FIG. 8 is the Beta diversity analysis (PCoA, unweighted Unifrac) based on 16S rRNA gene sequencing data. Different media composition and time of fermentation were evaluated using different components of the worm compost as inoculum. Worm compost leachate and worm intestines fermented in molasses (7% w/v), and molasses (7% w/v) or glycerol (10% v/v), respectively, generated microbiomes similar to the initial inocula. The optimal fermentation time for worm leachate in molasses was 1 day, and for worm intestines either in molasses or glycerol was 1 to 12 days. Similar samples cluster.

Table 1 is a statistical comparison (Kruskal-Wallis pairwise comparison) between the results of each fermentation condition (raw glycerol 10%, molasses 7%, and tryptic soy broth (TSB) and the inoculum, in this case worm humus (NA). P-values lower than 0.05 between NA and media types indicate that the resulting microbiomes are significantly different. Therefore, values >0.05 indicates that the resulting microbiome after fermentation were not significantly different from the inoculum. Thus, indicating their similarity.

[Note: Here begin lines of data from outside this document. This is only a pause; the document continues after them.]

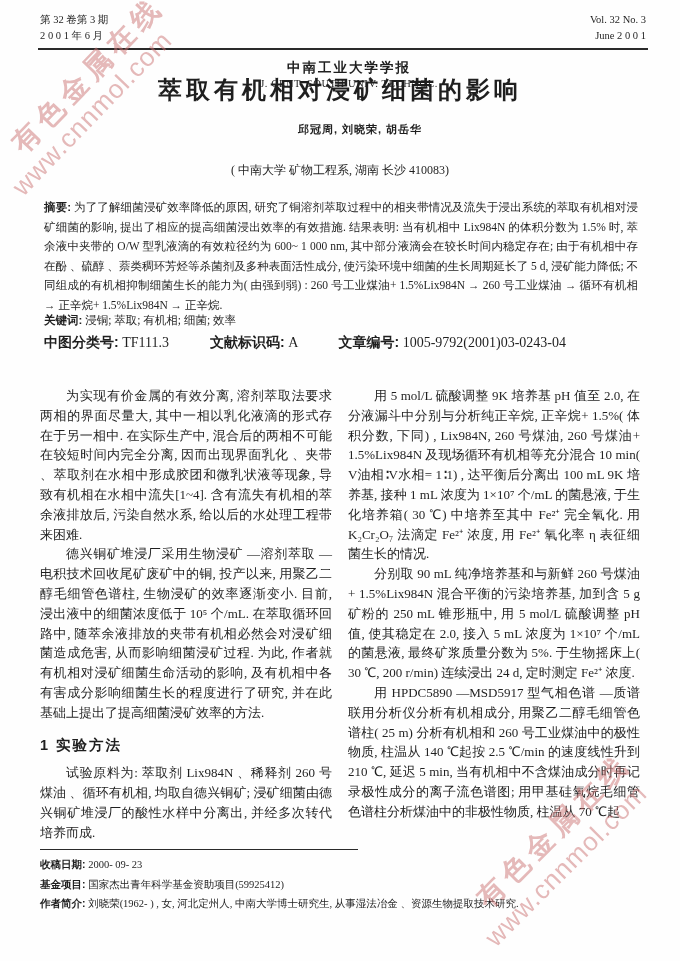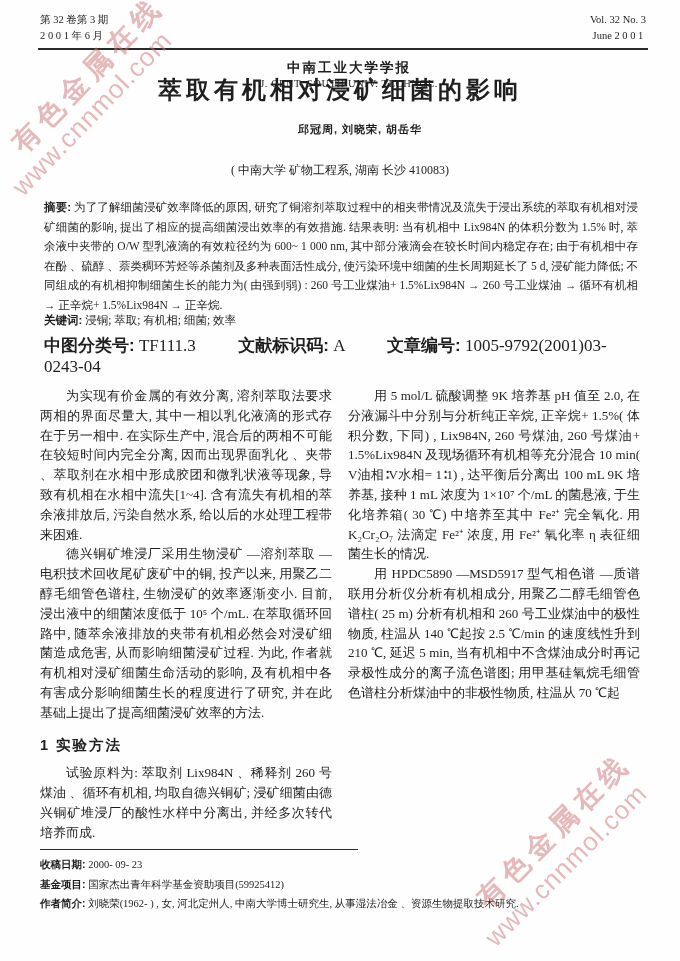--- a/index.html
+++ b/index.html
@@ -13,39 +13,39 @@
   .wm-url{font-size:26px;letter-spacing:1px;}
   .wm-tl-cn{left:-14px;top:56px;transform:rotate(-46deg);}
   .wm-tl-url{left:-16px;top:98px;transform:rotate(-46deg);}
   .wm-br-cn{left:452px;top:812px;transform:rotate(-45deg);}
   .wm-br-url{left:458px;top:850px;transform:rotate(-45deg);}
 
   
   .hdr{position:absolute;top:12px;left:40px;right:34px;display:flex;justify-content:space-between;z-index:2;}
   .hdr-col{font-size:10.5px;line-height:16px;}
   .hdr-left{text-align:left;}
-  .hdr-right{text-align:center;}
+  .hdr-right{text-align:right;}
   .hdr-center{text-align:center;margin-top:48px;}
   .journal-cn{font-family:"Liberation Sans",sans-serif;font-weight:bold;font-size:13.5px;letter-spacing:2px;}
   .journal-en{font-size:10.5px;letter-spacing:0.6px;}
   .hdr-rule{position:absolute;top:48px;left:38px;right:32px;height:0;border:none;border-top:2px solid #2a2a2a;margin:0;z-index:2;}
 
   
   .title{position:absolute;top:74px;left:0;width:100%;text-align:center;z-index:2;
          font-family:"Liberation Sans",sans-serif;font-weight:bold;font-size:24px;letter-spacing:4px;margin:0;}
   .authors{position:absolute;top:122px;left:0;width:100%;text-align:center;z-index:2;
            font-family:"Liberation Sans",sans-serif;font-weight:bold;font-size:11px;letter-spacing:1px;padding-left:20px;}
   .affiliation{position:absolute;top:162px;left:0;width:100%;text-align:center;z-index:2;font-size:12px;}
 
   
   .abstract{position:absolute;top:198px;left:44px;width:594px;z-index:2;
             font-size:11.5px;line-height:19.6px;text-align:justify;}
   .label{font-family:"Liberation Sans",sans-serif;font-weight:bold;}
   .kw-line{position:absolute;top:313px;left:44px;width:594px;z-index:2;font-size:11.5px;}
-  .clc-line{position:absolute;top:334px;left:44px;width:594px;z-index:2;font-size:17px;}
+  .clc-line{position:absolute;top:334px;left:44px;width:594px;z-index:2;font-size:14px;}
   .clc-line .gap{display:inline-block;width:34px;}
 
   
   .columns{position:absolute;top:386px;left:40px;width:600px;display:flex;gap:16px;z-index:2;}
   .col{width:292px;font-size:13px;line-height:19.8px;text-align:justify;}
   .col p{margin:0;text-indent:2em;}
   .section-heading{font-family:"Liberation Sans",sans-serif;font-weight:bold;font-size:14.5px;
                    letter-spacing:2px;margin:13px 0 8px 0;text-indent:0;}
 
   
@@ -103,20 +103,21 @@
 
   <div class="columns">
     <div class="col">
       <p>为实现有价金属的有效分离, 溶剂萃取法要求两相的界面尽量大, 其中一相以乳化液滴的形式存在于另一相中. 在实际生产中, 混合后的两相不可能在较短时间内完全分离, 因而出现界面乳化 、夹带 、萃取剂在水相中形成胶团和微乳状液等现象, 导致有机相在水相中流失[1~4]. 含有流失有机相的萃余液排放后, 污染自然水系, 给以后的水处理工程带来困难.</p>
       <p>德兴铜矿堆浸厂采用生物浸矿 —溶剂萃取 —电积技术回收尾矿废矿中的铜, 投产以来, 用聚乙二醇毛细管色谱柱, 生物浸矿的效率逐渐变小. 目前, 浸出液中的细菌浓度低于 10⁵ 个/mL. 在萃取循环回路中, 随萃余液排放的夹带有机相必然会对浸矿细菌造成危害, 从而影响细菌浸矿过程. 为此, 作者就有机相对浸矿细菌生命活动的影响, 及有机相中各有害成分影响细菌生长的程度进行了研究, 并在此基础上提出了提高细菌浸矿效率的方法.</p>
       <div class="section-heading">1  实验方法</div>
       <p>试验原料为: 萃取剂 Lix984N 、稀释剂 260 号煤油 、循环有机相, 均取自德兴铜矿; 浸矿细菌由德兴铜矿堆浸厂的酸性水样中分离出, 并经多次转代培养而成.</p>
     </div>
     <div class="col">
       <p>用 5 mol/L 硫酸调整 9K 培养基 pH 值至 2.0, 在分液漏斗中分别与分析纯正辛烷, 正辛烷+ 1.5%( 体积分数, 下同) , Lix984N, 260 号煤油, 260 号煤油+ 1.5%Lix984N 及现场循环有机相等充分混合 10 min( V油相∶V水相= 1∶1) , 达平衡后分离出 100 mL 9K 培养基, 接种 1 mL 浓度为 1×10⁷ 个/mL 的菌悬液, 于生化培养箱( 30 ℃) 中培养至其中 Fe²⁺ 完全氧化. 用 K₂Cr₂O₇ 法滴定 Fe²⁺ 浓度, 用 Fe²⁺ 氧化率 η 表征细菌生长的情况.</p>
+      <p>分别取 90 mL 纯净培养基和与新鲜 260 号煤油+ 1.5%Lix984N 混合平衡的污染培养基, 加到含 5 g 矿粉的 250 mL 锥形瓶中, 用 5 mol/L 硫酸调整 pH 值, 使其稳定在 2.0, 接入 5 mL 浓度为 1×10⁷ 个/mL 的菌悬液, 最终矿浆质量分数为 5%. 于生物摇床上( 30 ℃, 200 r/min) 连续浸出 24 d, 定时测定 Fe²⁺ 浓度.</p>
       <p>用 HPDC5890 —MSD5917 型气相色谱 —质谱联用分析仪分析有机相成分, 用聚乙二醇毛细管色谱柱( 25 m) 分析有机相和 260 号工业煤油中的极性物质, 柱温从 140 ℃起按 2.5 ℃/min 的速度线性升到 210 ℃, 延迟 5 min, 当有机相中不含煤油成分时再记录极性成分的离子流色谱图; 用甲基硅氧烷毛细管色谱柱分析煤油中的非极性物质, 柱温从 70 ℃起</p>
     </div>
   </div>
 
   <div class="footnote">
     <div class="fn-rule"></div>
     <div>
       <span class="label">收稿日期:</span>
       <span>2000- 09- 23</span>
     </div>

Possible applications of the compositions of the present application include: enhancers of fertilizers; plant-growth promoters; soil nutrient solubilizer; increasing fertilizers nutrients availability; biocatalyst of plant biomass for generating other organic value-added products; composting enhancer; soil amendment; use in methods for reducing the carbon footprint of agriculture; and use in methods for reducing the carbon footprint of compost.

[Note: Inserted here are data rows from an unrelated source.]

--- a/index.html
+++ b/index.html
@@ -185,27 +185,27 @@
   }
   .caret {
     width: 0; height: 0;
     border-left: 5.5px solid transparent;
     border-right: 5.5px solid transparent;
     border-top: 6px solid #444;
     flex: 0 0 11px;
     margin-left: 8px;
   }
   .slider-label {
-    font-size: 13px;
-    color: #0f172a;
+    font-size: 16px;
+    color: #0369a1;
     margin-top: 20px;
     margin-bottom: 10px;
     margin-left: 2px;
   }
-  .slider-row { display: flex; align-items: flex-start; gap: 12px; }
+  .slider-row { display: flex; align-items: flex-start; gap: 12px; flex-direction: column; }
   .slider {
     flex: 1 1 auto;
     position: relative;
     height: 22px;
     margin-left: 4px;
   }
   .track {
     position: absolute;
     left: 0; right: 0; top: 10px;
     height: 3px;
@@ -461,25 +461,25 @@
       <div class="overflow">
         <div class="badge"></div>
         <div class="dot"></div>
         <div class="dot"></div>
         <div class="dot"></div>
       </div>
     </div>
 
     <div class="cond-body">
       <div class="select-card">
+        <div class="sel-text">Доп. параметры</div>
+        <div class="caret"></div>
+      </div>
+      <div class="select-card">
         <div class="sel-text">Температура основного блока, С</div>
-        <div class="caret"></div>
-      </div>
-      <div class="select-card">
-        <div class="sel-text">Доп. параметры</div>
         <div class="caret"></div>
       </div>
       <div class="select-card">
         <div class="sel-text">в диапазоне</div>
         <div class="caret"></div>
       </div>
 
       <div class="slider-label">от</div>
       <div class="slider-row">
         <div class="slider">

Taken together, these data demonstrate that by studying the soil microbiome and its interaction with plants, it is possible to isolate and identify plant-growth promoting microbes. Moreover, their development through microbial biotechnology techniques can lead to the creation of important tools for increasing agricultural yields while achieving its decarbonization. Likewise, organic farming has traditionally relied on microbiome-based fertilization solutions, achieving great and sustainable results. However, with the advent of molecular and fermentation technologies, new and improved solutions can be developed inspired by nature, such us the bioadditive described herein. In this sense, this biotechnology can also be applied in organic farming as a tool to bioactivate their compatible fertilizers. Importantly, however, research and development must be accompanied by field tests over multiple seasons and crops, to safeguard producers. Many questions and challenges remain that academia, government, and industry can tackle together in the pursuit of sustainable food production. Some of those questions include the evaluation of bioactivity of these technologies across geographies, or their exact mechanism of action. Deciphering the soil microbiome is another frontier to be pushed. In conclusion, the strategy to activate fertilizers with next-generation microbiome-based bioactivators represents a great opportunity to achieve greenhouse gas reduction objectives while boosting agricultural production.